START Entries shown

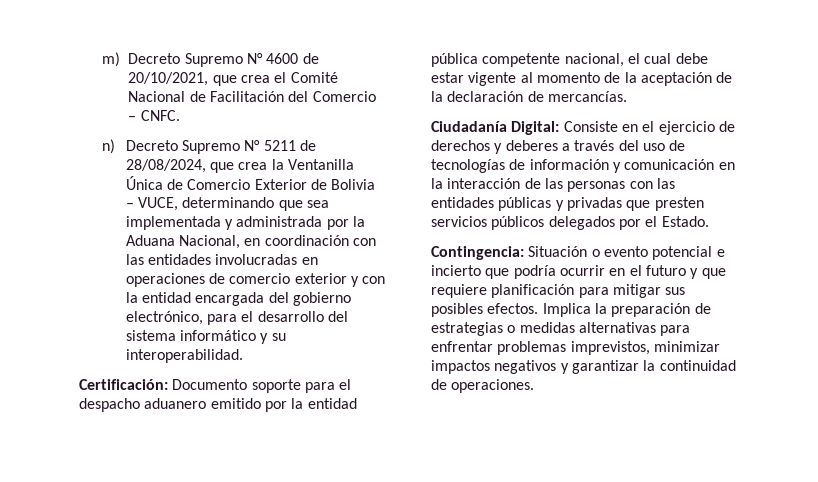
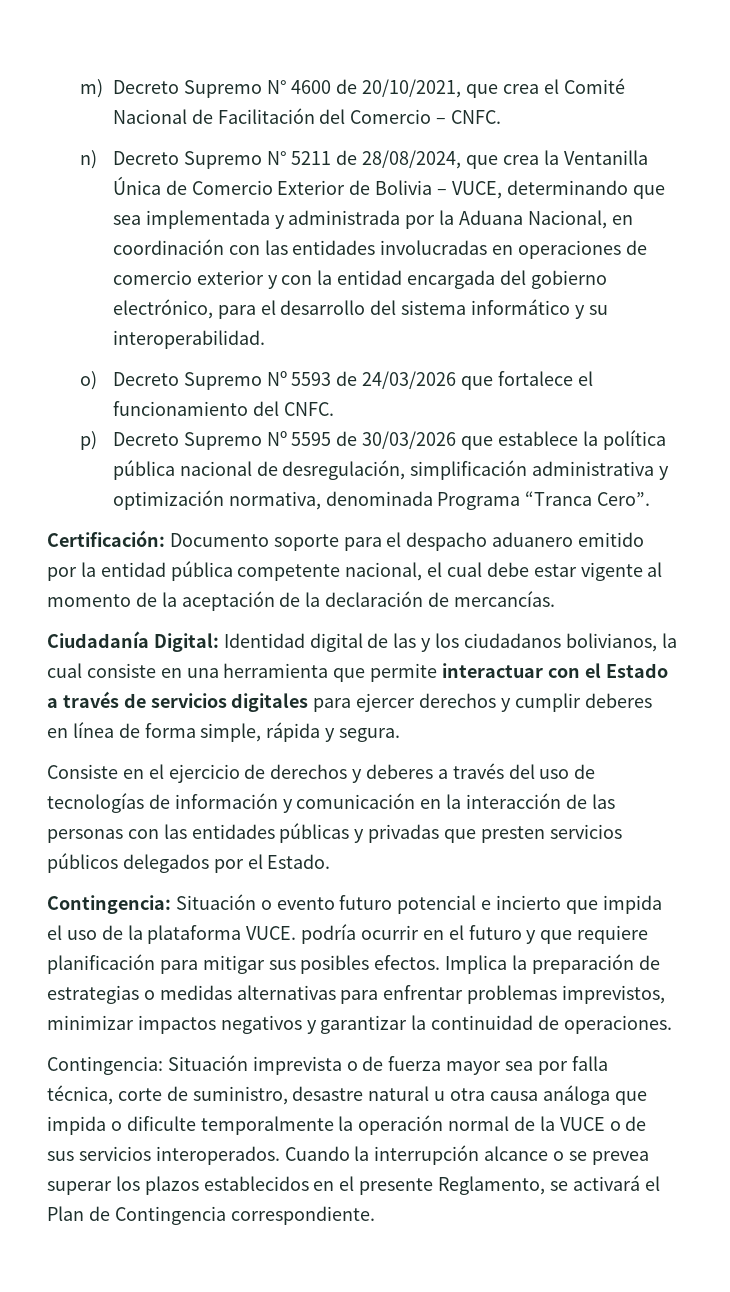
+ o) Decreto Supremo Nº 5593 de 24/03/2026 que fortalece el funcionamiento del CNFC.
+ p) Decreto Supremo Nº 5595 de 30/03/2026 que establece la política pública nacional de desregulación, simplificación administrativa y optimización normativa, denominada Programa “Tranca Cero”.
- Ciudadanía Digital: Consiste en el ejercicio de derechos y deberes a través del uso de tecnologías de información y comunicación en la interacción de las personas con las entidades públicas y privadas que presten servicios públicos delegados por el Estado.
+ Ciudadanía Digital: Identidad digital de las y los ciudadanos bolivianos, la cual consiste en una herramienta que permite interactuar con el Estado a través de servicios digitales para ejercer derechos y cumplir deberes en línea de forma simple, rápida y segura.
+ Consiste en el ejercicio de derechos y deberes a través del uso de tecnologías de información y comunicación en la interacción de las personas con las entidades públicas y privadas que presten servicios públicos delegados por el Estado.
- Contingencia: Situación o evento potencial e incierto que podría ocurrir en el futuro y que requiere planificación para mitigar sus posibles efectos.
+ Contingencia: Situación o evento futuro potencial e incierto que impida el uso de la plataforma VUCE. podría ocurrir en el futuro y que requiere planificación para mitigar sus posibles efectos.
+ Contingencia: Situación imprevista o de fuerza mayor sea por falla técnica, corte de suministro, desastre natural u otra causa análoga que impida o dificulte temporalmente la operación normal de la VUCE o de sus servicios interoperados. Cuando la interrupción alcance o se prevea superar los plazos establecidos en el presente Reglamento, se activará el Plan de Contingencia correspondiente.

END Entries shown

▸ To do
Copy the records above exactly, from the first line through the line containing "- Ciudadanía Digital: Consiste", and leave out the pictures.

▸ Completed exercise
+ o) Decreto Supremo Nº 5593 de 24/03/2026 que fortalece el funcionamiento del CNFC.
+ p) Decreto Supremo Nº 5595 de 30/03/2026 que establece la política pública nacional de desregulación, simplificación administrativa y optimización normativa, denominada Programa “Tranca Cero”.
- Ciudadanía Digital: Consiste en el ejercicio de derechos y deberes a través del uso de tecnologías de información y comunicación en la interacción de las personas con las entidades públicas y privadas que presten servicios públicos delegados por el Estado.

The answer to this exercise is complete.